[Date Prev][Date Next][Thread Prev][Thread Next][Date Index][Thread Index]
Re: [ns] Polling vs. Message Passing? (fwd)
you may find the following description helpful. Thanks.
-chen
---------- Forwarded message ----------
Date: 04 Jan 2002 11:55:25 -0800
From: Tim Buchheim <[email protected]>
To: Xuan Chen <[email protected]>
Subject: Re: [ns] Polling vs. Message Passing? (fwd)
On Thu, 2002-01-03 at 20:12, Xuan Chen wrote:
...
This guy wants a way to know when a certain number of packets have been
received "at a particular node" (I'm guessing he really means "by a
particular agent")
I think he can do this by creating an Application to count packets.

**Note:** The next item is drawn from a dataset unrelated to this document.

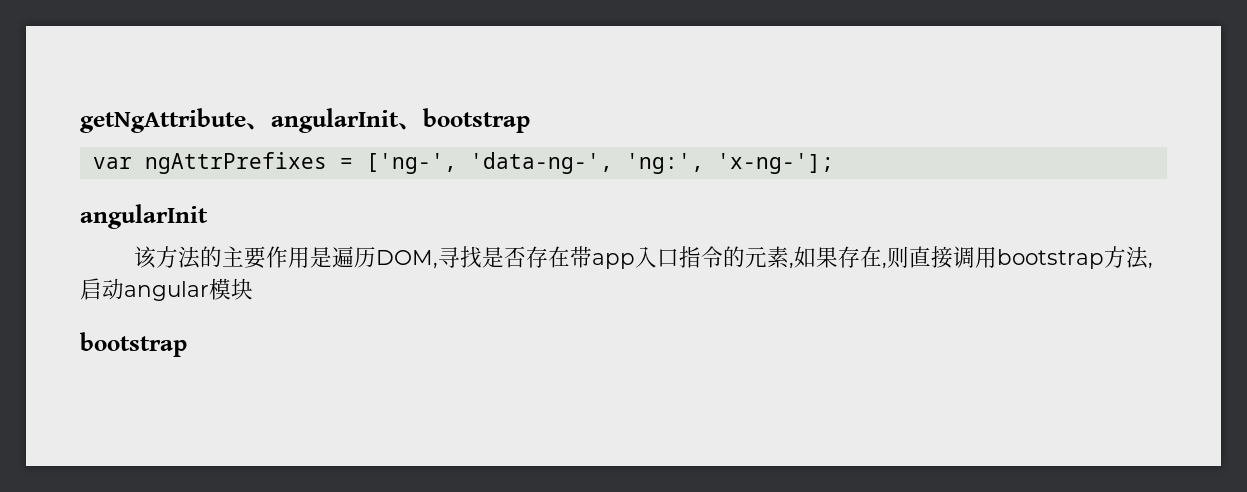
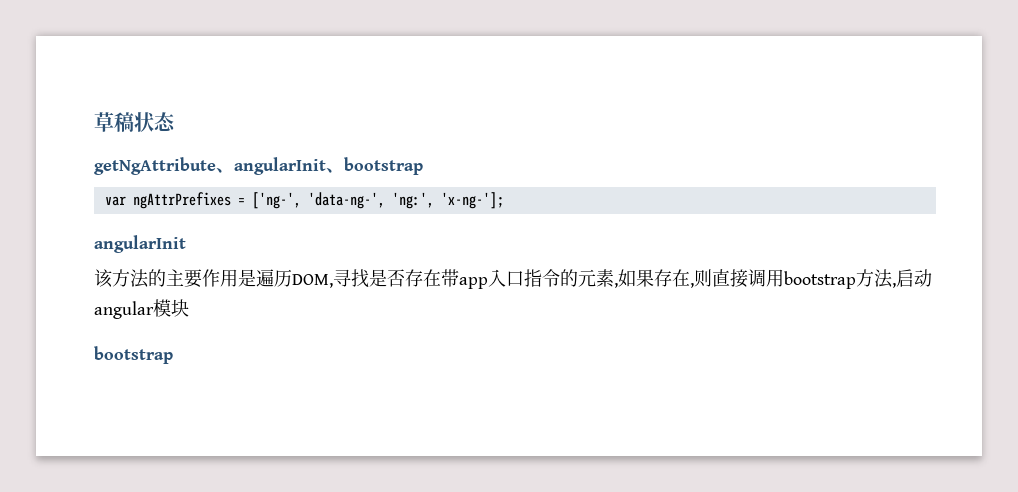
(80, 120) none -> [94,112,176,132] 草稿状态 //

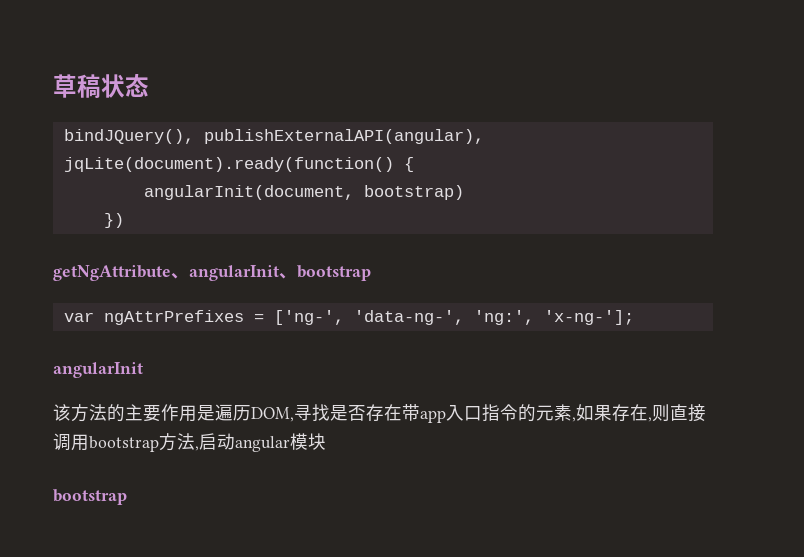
(176, 122) none -> [63,129,484,144] [63,157,414,172] [143,185,464,200] [103,213,124,228] // bindJQuery(), publishExternalAPI(angular), jqLite(document).ready(function() { // angularInit(document, bootstrap) // })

Create an Application object in tcl. Then use instproc to give it a recv
method which counts packets and does something when the magic number is
reached.
Something like this would probably work (but I haven't tried it)
set app [new Application]
# install a recv method on this object. If more than one is needed, then
# an actual subclass of Application would be a good idea.
$app instproc recv {num_bytes} {
$self instvar count
incr count
if {$count > $some_number} then {
# do something
}
}
$app attach-agent $receiving_agent
# receiving_agent is the agent receiving the packets
> ---------- Forwarded message ----------
> Date: Thu, 3 Jan 2002 19:12:48 -0500 (EST)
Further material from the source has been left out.